Protesters gather outside a Starbucks in Philadelphia, on April 15, 2018.
Ron Todt / AP
Starbucks will close more than 8,000 stores and corporate offices in the US on the afternoon of May 29 to hold anti-racial-bias trainings as the company struggles to cope from the fallout of two black men being arrested at a location in Philadelphia.
Fierce backlash against the coffee chain followed after video of the two men being arrested on April 12, despite being defended by other customers, went viral. Witnesses said the two men hadn't ordered anything while they were waiting for a friend, but the manager asked them to leave and called police. Their names have not been released.

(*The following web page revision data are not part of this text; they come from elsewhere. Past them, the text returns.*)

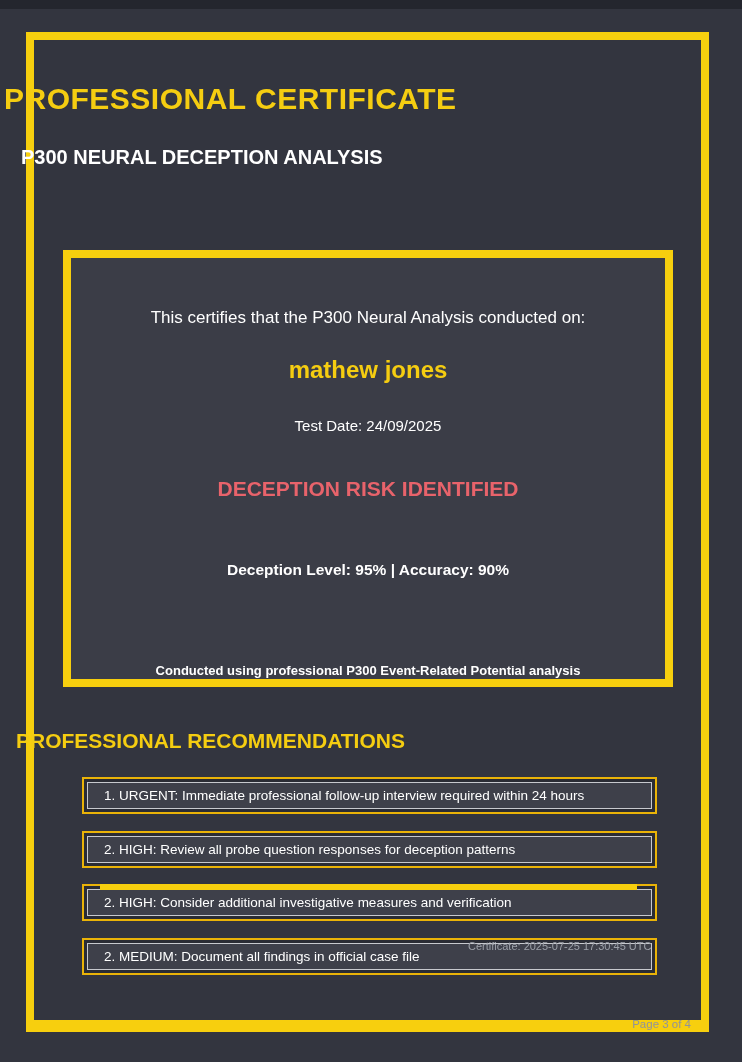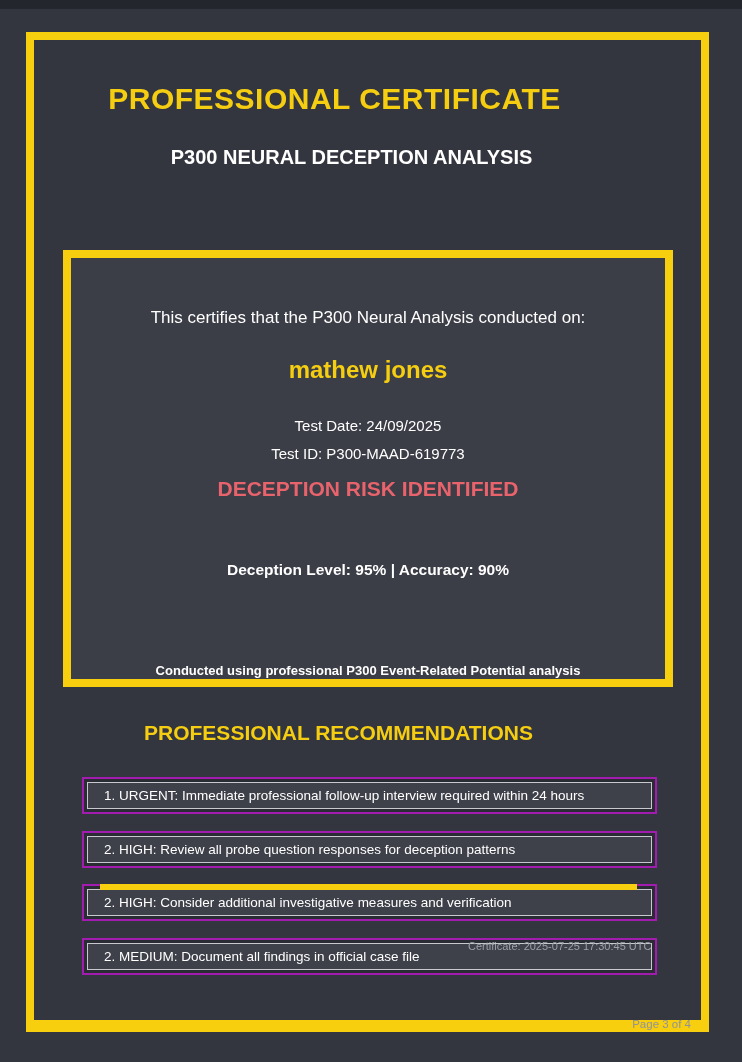--- a/index.html
+++ b/index.html
@@ -10,21 +10,21 @@
     color:#ffffff;
   }
   .top-strip {
     position:absolute; top:0; left:0; width:742px; height:9px;
     background:#24262e;
   }
   .frame {
     position:absolute; left:26px; top:32px; width:667px; height:980px;
     border:8px solid #f7cf0e; border-bottom-width:12px;
   }
-  .t-center { position:absolute; left:13px; width:643px; text-align:center; }
+  .t-center { position:absolute; left:4px; width:643px; text-align:left; }
   .page-title {
     top:81px; font-size:30px; font-weight:bold; color:#f5cd11;
     letter-spacing:0.5px; line-height:36px; margin:0;
   }
   .page-subtitle {
     top:145px; font-size:20px; font-weight:bold; color:#ffffff;
     line-height:24px; margin:0;padding-left:17px;
   }
   .cert-box {
     position:absolute; left:63px; top:250px; width:594px; height:421px;
@@ -33,25 +33,25 @@
   .cert-text { position:absolute; left:63px; width:610px; text-align:center; margin:0; }
   .intro   { top:307px; font-size:17px; font-weight:400; line-height:21px; }
   .subject { top:355px; font-size:24px; font-weight:bold; color:#f5cd11; line-height:29px; }
   .t-date  { top:417px; font-size:15px; font-weight:400; line-height:18px; }
   .t-id    { top:445px; font-size:15px; font-weight:400; line-height:18px; }
   .risk    { top:476px; font-size:21px; font-weight:bold; color:#e8636b; line-height:26px; }
   .metrics { top:560px; font-size:15.5px; font-weight:bold; line-height:19px; }
   .method  { top:663px; font-size:13px; font-weight:bold; line-height:16px; }
   .rec-heading {
     top:716px; font-size:21px; font-weight:bold; color:#f5cd11;
-    line-height:26px; margin:4px;
+    line-height:26px; margin:12px;
   }
   .rec {
     position:absolute; left:82px; width:575px; height:37px;
-    box-sizing:border-box; border:2px solid #a21caf; background:#2a2c34;
+    box-sizing:border-box; border:2px solid #eab308; background:#2a2c34;
     padding:3px;
   }
   .rec-inner {
     box-sizing:border-box; width:100%; height:100%;
     border:1.5px solid #c7c9ce; background:#3e404a;
     display:flex; align-items:center; padding:0 16px;
     font-size:13.5px; font-weight:400; color:#ffffff; white-space:nowrap;
   }
   .rec1 { top:777px; } .rec2 { top:831px; } .rec3 { top:884px; } .rec4 { top:938px; }
   .rec-highlight {
@@ -81,21 +81,20 @@
   <h2 class="t-center page-subtitle">P300 NEURAL DECEPTION ANALYSIS</h2>
 
   <div class="cert-box"></div>
 
   <p class="cert-text intro">This certifies that the P300 Neural Analysis conducted on:</p>
 
   <p class="cert-text subject">mathew jones</p>
 
   <p class="cert-text t-date">Test Date: 24/09/2025</p>
 
-  <p class="cert-text t-id">Test ID: P300-MAAD-619773</p>
 
   <p class="cert-text risk">DECEPTION RISK IDENTIFIED</p>
 
   <p class="cert-text metrics">Deception Level: 95% | Accuracy: 90%</p>
 
   <p class="cert-text method">Conducted using professional P300 Event-Related Potential analysis</p>
 
   <h2 class="t-center rec-heading">PROFESSIONAL RECOMMENDATIONS</h2>
 
   <div class="rec rec1">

Nearly 175,000 employees will take part in the anti-racial bias trainings when the stores close, according to a statement from Starbucks. The curriculum, developed with several partners, including the NAACP and a former US attorney general, will also become part of the training for new hires, the company said.
“Closing our stores for racial bias training is just one step in a journey that requires dedication from every level of our company and partnerships in our local communities,” CEO Kevin Johnson said.
He and Starbucks founder Howard Schulz have met with the two men who were arrested and other Philadelphia community members over the past few days.
“We will learn from our mistakes and reaffirm our commitment to creating a safe and welcoming environment for every customer,” Schulz said in a statement.
Starbucks did not immediately respond to request for additional comment.